Cappuccino

Sicherlich kennen Sie jenes Kaffeegetränk, welches aus gleichen Teilen eines Espressos, aus heißem Milchschaum und aus heißer Milch besteht. Sie haben es bestimmt schon längst erraten, die Rede ist natürlich von Cappuccino, dem legendären und leckeren Milchschaumgetränk, dessen Popularität als Kaffeegetränk, in den letzten Jahren immer weiter ansteigt.
Aber wissen Sie vielleicht auch, woher der Cappuccino seinen Ursprung hat und wem er seinen ausgefallenen Namen zu verdanken hat? Wie bei vielen Dingen, scheiden sich auch hier die Gemüter: die Italiener sind felsenfest davon überzeugt, dass der Cappuccino auf ihre Kappe geht und die Österreicher sind der Meinung, dass der heutige Cappuccino in seiner Ursprungsform in Wien zu finden ist.
Sehen wir uns doch beide Geschichten über den Cappuccino einmal genauer an und danach können Sie selbst urteilen, wer den Cappuccino erfunden hat.

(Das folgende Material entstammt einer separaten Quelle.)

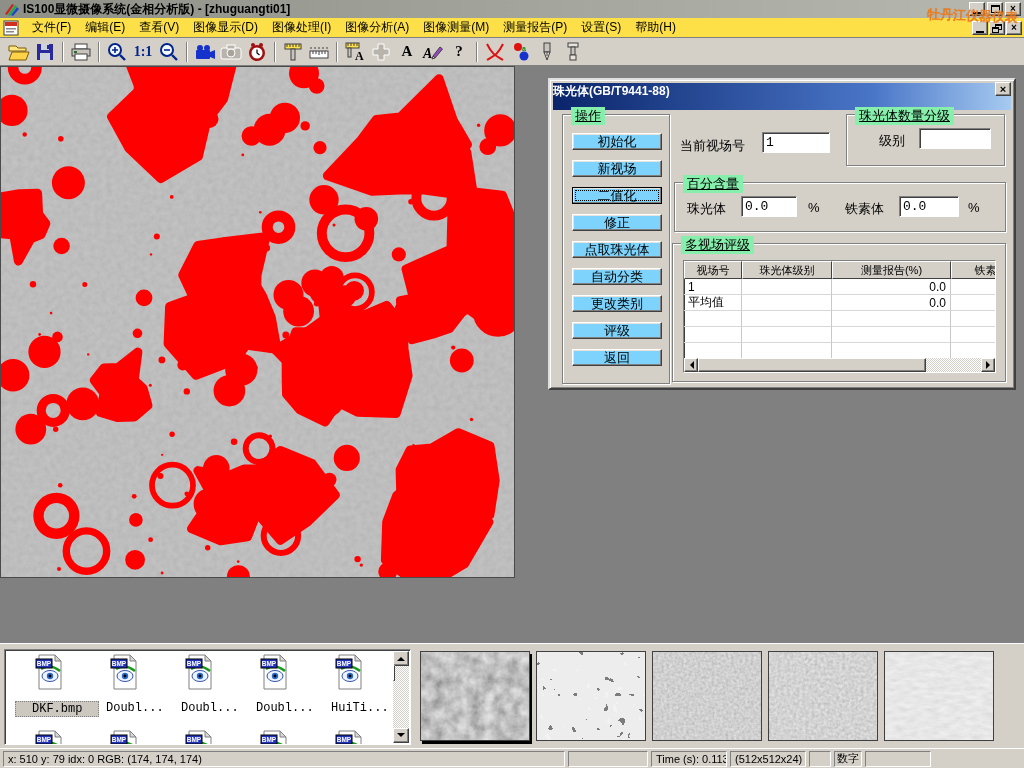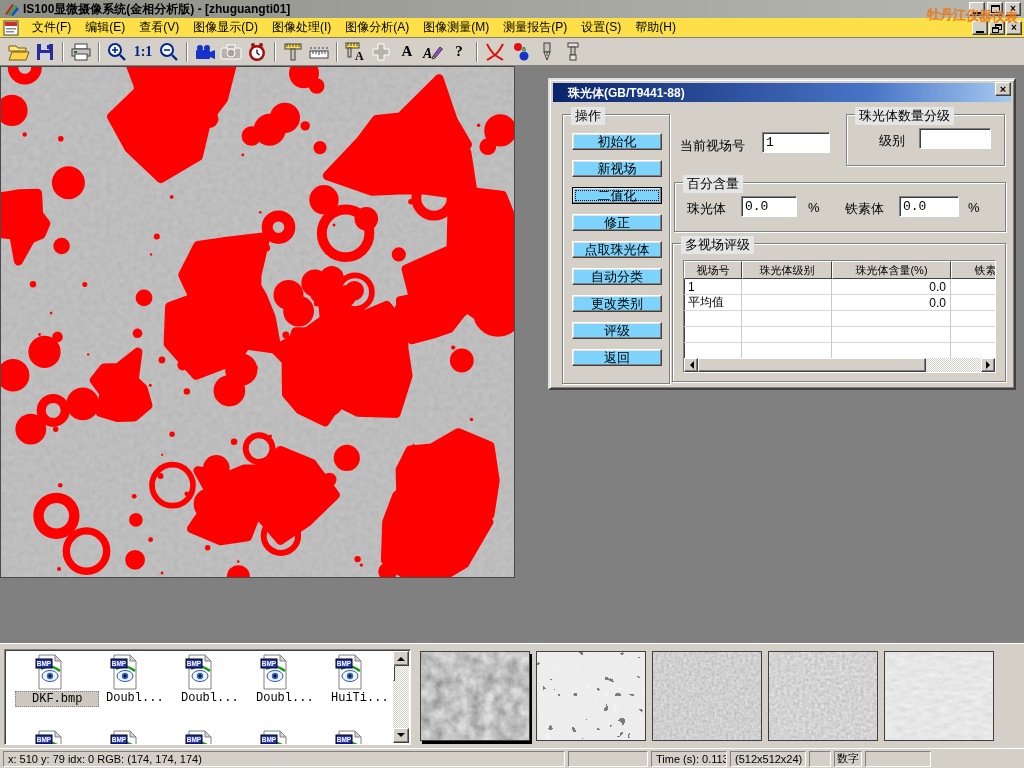--- a/index.html
+++ b/index.html
@@ -39,28 +39,28 @@
 .tb-text{font-weight:bold;font-size:14px;color:#00248c;font-family:"Liberation Serif",serif;}
 .tb-A{font-weight:bold;font-size:15px;color:#000;font-family:"Liberation Serif",serif;}
 
 
 .workspace{position:absolute;left:0;top:66px;width:1024px;height:577px;background:#808080;}
 .micrograph-wrap{position:absolute;left:0;top:0;width:515px;height:512px;border:1px solid #4a4a4a;background:#b2b2b2;}
 
 
 .dialog{position:absolute;left:548px;top:12px;width:468px;height:312px;background:#d4d0c8;
   border:2px solid;border-color:#dfdfdf #404040 #404040 #dfdfdf;box-shadow:inset 1px 1px 0 #fff, inset -1px -1px 0 #808080;}
-.dlg-title{position:absolute;left:3px;top:3px;right:3px;height:19px;
-  background:linear-gradient(90deg,#0a246a,#4a76c8 70%,#a6caf0);display:flex;align-items:flex-end;padding-left:15px;}
+.dlg-title{position:absolute;left:3px;top:3px;right:3px;height:27px;
+  background:linear-gradient(90deg,#0a246a,#4a76c8 70%,#a6caf0);display:flex;align-items:flex-start;padding-left:0;}
 .dlg-title-text{color:#fff;font-weight:bold;font-size:12px;}
 .dlg-close{position:absolute;right:3px;top:2px;width:16px;height:14px;background:#d4d0c8;
   border:1px solid;border-color:#fff #404040 #404040 #fff;box-shadow:inset -1px -1px 0 #808080;
   display:flex;align-items:center;justify-content:center;font-size:11px;font-weight:bold;line-height:1;}
 .groupbox{position:absolute;border:1px solid #808080;box-shadow:1px 1px 0 #fff, inset 1px 1px 0 #fff;}
-.groupbox>.glabel{position:absolute;top:-8px;left:8px;background:#e5e5e5;padding:0 4px;font-size:13px;}
+.groupbox>.glabel{position:absolute;top:-8px;left:8px;background:#86efac;padding:0 4px;font-size:13px;text-decoration:underline;}
 .dbtn{position:absolute;left:9px;width:90px;height:17px;background:#7dd3fc;border:1px solid;
   border-color:#fff #404040 #404040 #fff;box-shadow:inset -1px -1px 0 #808080, inset 1px 1px 0 #e8e4dc;
   display:flex;align-items:center;justify-content:center;font-size:13px;cursor:default;}
 .dbtn.focused{border-color:#000;outline:1px dotted #000;outline-offset:-4px;}
 .dlabel{position:absolute;font-size:13px;white-space:nowrap;}
 .dinput{position:absolute;background:#fff;border:1px solid;border-color:#808080 #fff #fff #808080;
   box-shadow:inset 1px 1px 0 #404040;font-size:13px;padding:2px 3px;font-family:"Liberation Mono",monospace;}
 
 
 .mtable{position:absolute;left:10px;top:16px;width:313px;height:113px;background:#fff;
@@ -81,21 +81,21 @@
 .arrow-r{width:0;height:0;border:4px solid transparent;border-left-color:#000;margin-right:-3px;}
 .arrow-u{width:0;height:0;border:4px solid transparent;border-bottom-color:#000;margin-top:-3px;}
 .arrow-d{width:0;height:0;border:4px solid transparent;border-top-color:#000;margin-bottom:-3px;}
 
 
 .bottom-panel{position:absolute;left:0;top:643px;width:1024px;height:105px;background:#d4d0c8;border-top:1px solid #fff;}
 .file-browser{position:absolute;left:4px;top:5px;width:407px;height:96px;background:#fff;
   border:1px solid;border-color:#808080 #fff #fff #808080;box-shadow:inset 1px 1px 0 #404040;overflow:hidden;}
 .file-item{position:absolute;width:70px;text-align:center;}
 .file-item .bmp-slot{display:block;width:30px;height:36px;margin:0 auto;}
-.file-label{font-family:"Liberation Mono",monospace;font-size:12px;white-space:nowrap;margin-top:1px;display:inline-block;padding:0 16px;}
+.file-label{font-family:"Liberation Mono",monospace;font-size:12px;white-space:nowrap;margin-top:11px;display:inline-block;padding:0 16px;}
 .file-label.selected{background:#ccc8c0;border:1px dotted #808080;}
 .vscroll{position:absolute;right:1px;top:1px;width:16px;height:92px;background:repeating-conic-gradient(#fff 0 25%,#d4d0c8 0 50%) 0 0/2px 2px;}
 .vscroll .sbtn{width:16px;height:15px;}
 .vthumb{width:16px;height:26px;background:#d4d0c8;border:1px solid;border-color:#fff #404040 #404040 #fff;box-shadow:inset -1px -1px 0 #808080;}
 .vscroll .sbtn.bot{position:absolute;bottom:0;}
 .thumb{position:absolute;top:7px;width:110px;height:90px;border:1px solid #404040;background:#999;}
 .thumb.selected{box-shadow:2px 3px 0 #000;}
 .thumb svg{width:100%;height:100%;display:block;}
 
 
@@ -520,21 +520,21 @@
         <input class="dinput" style="left: 224px; top: 13px; width: 60px; height: 21px; position: absolute;" value="0.0">
         <span class="dlabel" style="left:293px;top:17px;">%</span>
       </div>
 
       <div class="groupbox" style="left:122px;top:163px;width:334px;height:139px;padding-left:8px;">
         <span class="glabel">多视场评级</span>
         <div class="mtable">
           <div class="trow thead">
             <span class="tcell">视场号</span>
             <span class="tcell">珠光体级别</span>
-            <span class="tcell">珠光体含量(%)</span>
+            <span class="tcell">测量报告(%)</span>
             <span class="tcell">铁素体</span>
           </div>
           <div class="tbody">
             <div class="trow">
               <span class="tcell">1</span>
               <span class="tcell"></span>
               <span class="tcell num">0.0</span>
               <span class="tcell"></span>
             </div>
             <div class="trow">

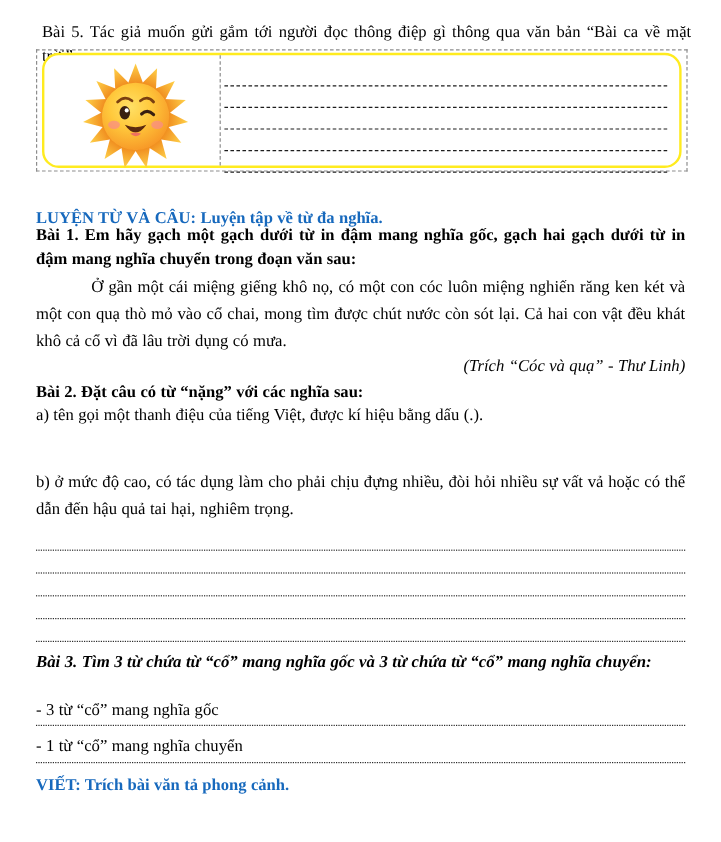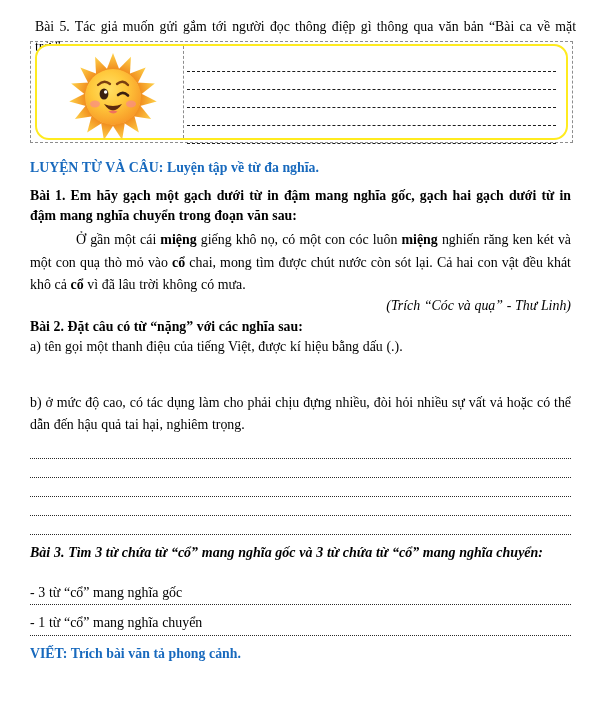--- a/index.html
+++ b/index.html
@@ -30,21 +30,21 @@
     font-size: 13.6px;
     line-height: 19.2px;
     letter-spacing: 0.0px;
     word-spacing: 0.2px;
     text-align: justify;
     text-justify: inter-word;
   }
   .blue   { color: #1769bd; font-weight: bold; }
   .nojust { text-align: left; }
 
-  b.kw { font-weight: bold; }
+  b.kw { font-weight: normal; }
 
   
   #q5 {
     left: 35px;
     top: 4px;
     width: 541px;
     font-weight: normal;
     font-size: 13.8px;
     line-height: 20px;
     margin-top: 13px;
@@ -103,21 +103,21 @@
   }
   .boxline {
     height: 17px;
     border-bottom: 1.6px dashed #1d1d1d;
   }
   .boxline:last-child { border-bottom: 1.6px dashed #1d1d1d; }
 
   
   #ltvc {
     left: 30px;
-    top: 158px;
+    top: 172px;
     width: 541px;
     font-size: 13.8px;
   }
 
   #q1 {
     left: 30px;
     top: 186px;
     width: 541px;
     font-weight: bold;
     font-size: 13.8px;
@@ -334,21 +334,21 @@
         <div class="boxline"></div>
       </div>
 
     </div>
   </div>
 
   <div class="tx blue nojust" id="ltvc">LUYỆN TỪ VÀ CÂU: Luyện tập về từ đa nghĩa.</div>
 
   <div class="tx" id="q1">Bài 1. Em hãy gạch một gạch dưới từ in đậm mang nghĩa gốc, gạch hai gạch dưới từ in đậm mang nghĩa chuyển trong đoạn văn sau:</div>
 
-  <div class="tx" id="para"><span>Ở gần một cái </span><b class="kw">miệng</b><span> giếng khô nọ, có một con cóc luôn </span><b class="kw">miệng</b><span> nghiến răng ken két và một con quạ thò mỏ vào </span><b class="kw">cổ</b><span> chai, mong tìm được chút nước còn sót lại. Cả hai con vật đều khát khô cả </span><b class="kw">cổ</b><span> vì đã lâu trời không có mưa.</span></div>
+  <div class="tx" id="para"><span>Ở gần một cái </span><b class="kw">miệng</b><span> giếng khô nọ, có một con cóc luôn </span><b class="kw">miệng</b><span> nghiến răng ken két và một con quạ thò mỏ vào </span><b class="kw">cổ</b><span> chai, mong tìm được chút nước còn sót lại. Cả hai con vật đều khát khô cả </span><b class="kw">cổ</b><span> vì đã lâu trời dụng có mưa.</span></div>
 
   <div class="tx" id="source">(Trích “Cóc và quạ” - Thư Linh)</div>
 
   <div class="tx nojust" id="q2">Bài 2. Đặt câu có từ “nặng” với các nghĩa sau:</div>
 
   <div class="tx nojust" id="q2a">a) tên gọi một thanh điệu của tiếng Việt, được kí hiệu bằng dấu (.).</div>
 
   <div class="tx" id="q2b">b) ở mức độ cao, có tác dụng làm cho phải chịu đựng nhiều, đòi hỏi nhiều sự vất vả hoặc có thể dẫn đến hậu quả tai hại, nghiêm trọng.</div>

Die italienische Entstehungsgeschichte von Cappuccino

Wenn man den Italienern Glauben schenken mag, so verdankt der Cappuccino ihrer Meinung nach seinen Namen einem heute heilig gesprochenen Kapuziner Mönch. Marco d´Aviano, ein italienischer Mönch fand damals, als er mit in der Schlacht gegen die Ottomanen beteiligt war, vor den Haupttoren Wiens duftende Kaffeesäcke, mit denen er später den ersten Cappuccino herstellte.

Die österreichische Entstehungsgeschichte von Cappuccino

Glaubt man eher den Österreichern oder vielmehr den Wienern, so hat der Cappuccino seinen Namen von der Ordenstracht der ortsansässigen Kapuziner Mönche. Sehr überzeugend scheint dies, wenn man die braune Farbe des Gewandes mit dem Getränk Cappuccino vergleicht und auch die Farbe der weißen Sahne gleicht auf geheimnisvolle Art der Farbe des Mönchsgürtels. Von dieser Seite her, wird vermutet, dass österreichische Soldaten, welche während des ersten Weltkrieges in Norditalien stationiert waren, den Cappuccino mit nach Italien brachten.

Die richtige Zubereitung von Cappuccino

Vorwiegend wird der Cappuccino in einer vorgewärmten Tasse aus dickem Steingut oder auch aus Porzellan serviert. Bei der optimalen Zubereitung, wird diese mit Espresso aufgefüllt, welcher mit der doppelten Menge von heißem Wasser aufgebrüht wurde. Anschließend folgt der Milchschaum, welcher in der Konsistenz nur halbflüssig sein sollte und sich nun zum Teil mit dem Espresso vermischt und somit dem Cappuccino das typische Aussehen verleiht. Ebenso wichtig ist bei der Zubereitung, dass die Milch zügig in die Tasse gegossen wird. Und zum Schluss können Sie bei Ihrem Cappuccino die Milchhaube mit Zimt oder Kakaopulver verzieren, oder auch das Ganze mit einer Sahnehaube servieren.